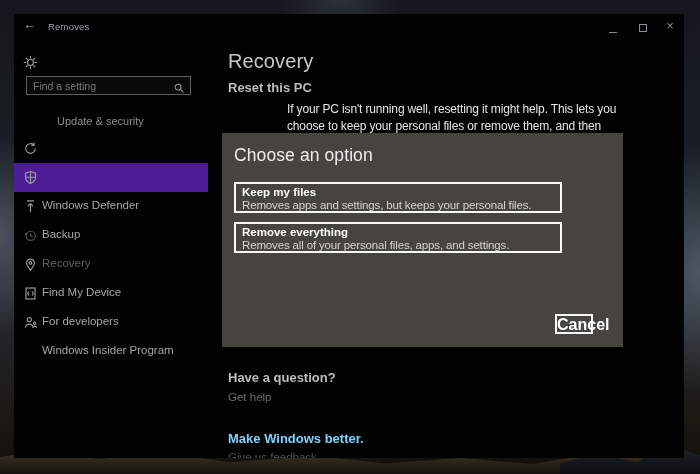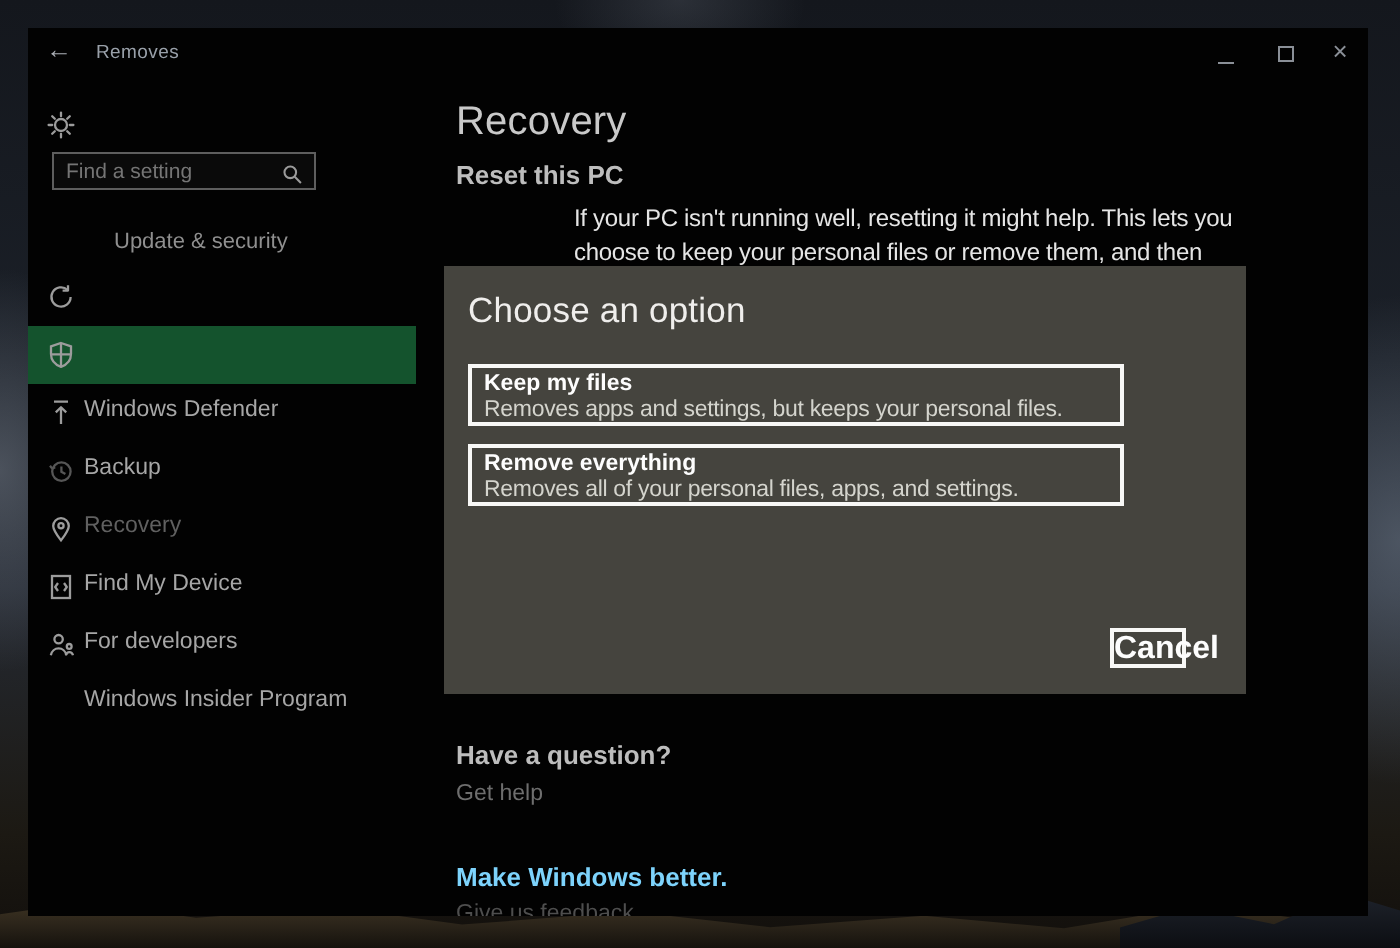--- a/index.html
+++ b/index.html
@@ -41,7 +41,7 @@
   .home-row{ position:absolute; left:0; top:10px; width:194px; height:24px; }
   .home-row .nicon{ left:9px; top:4px; }
   .home-row .nlabel{ left:28px; top:5px; font-size:11.5px; color:#b2b2b2; }
-  .searchbox{ position:absolute; left:12px; top:38px; width:132px; height:19px;
+  .searchbox{ position:absolute; left:12px; top:38px; width:165px; height:19px;
     border:1px solid #5e5e5e; background:#0a0a0a; }
   .searchbox input{ position:absolute; left:6px; top:0; width:138px; height:17px; background:transparent;
     border:none; outline:none; color:#9b9b9b; font-size:10.5px; font-family:"Liberation Sans",sans-serif; }

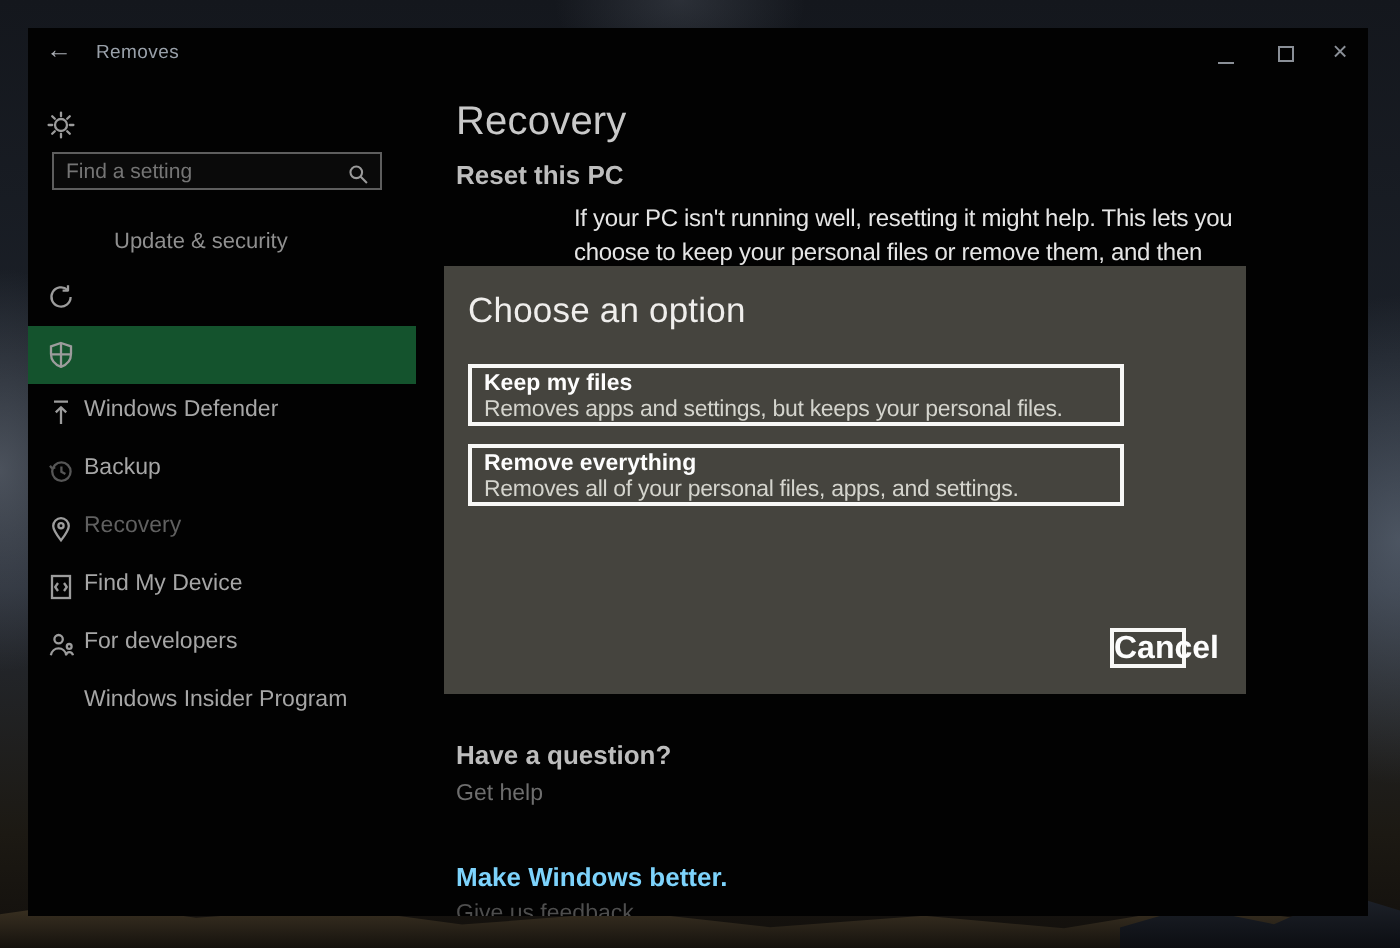--- a/index.html
+++ b/index.html
@@ -49,7 +49,7 @@
   .sec-header{ position:absolute; left:7px; top:77px; font-size:11px; color:#8f8f8f;margin-left:36px; }
   .navlist{ position:absolute; left:0; top:96px; width:194px; }
   .nav-item{ position:relative; width:194px; height:29px; }
-  .nav-item.hl{ background:#14532d; }
+  .nav-item.hl{ background:#4c1d95; }
   .nicon{ position:absolute; width:15px; height:15px; color:#9c9c9c; }
   .nav-item .nicon{ left:9px; top:7px; }
   .nlabel{ position:absolute; font-size:11.5px; color:#a6a6a6; white-space:nowrap;margin-top:28px; }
--
What you should do. Locate the line containing "border:1px solid #5e5e5e;" in the records above, then output it and every line after it through the last, excluding pictures.

Written answer.
     border:1px solid #5e5e5e; background:#0a0a0a; }
   .searchbox input{ position:absolute; left:6px; top:0; width:138px; height:17px; background:transparent;
     border:none; outline:none; color:#9b9b9b; font-size:10.5px; font-family:"Liberation Sans",sans-serif; }

--- a/index.html
+++ b/index.html
@@ -49,7 +49,7 @@
   .sec-header{ position:absolute; left:7px; top:77px; font-size:11px; color:#8f8f8f;margin-left:36px; }
   .navlist{ position:absolute; left:0; top:96px; width:194px; }
   .nav-item{ position:relative; width:194px; height:29px; }
-  .nav-item.hl{ background:#14532d; }
+  .nav-item.hl{ background:#4c1d95; }
   .nicon{ position:absolute; width:15px; height:15px; color:#9c9c9c; }
   .nav-item .nicon{ left:9px; top:7px; }
   .nlabel{ position:absolute; font-size:11.5px; color:#a6a6a6; white-space:nowrap;margin-top:28px; }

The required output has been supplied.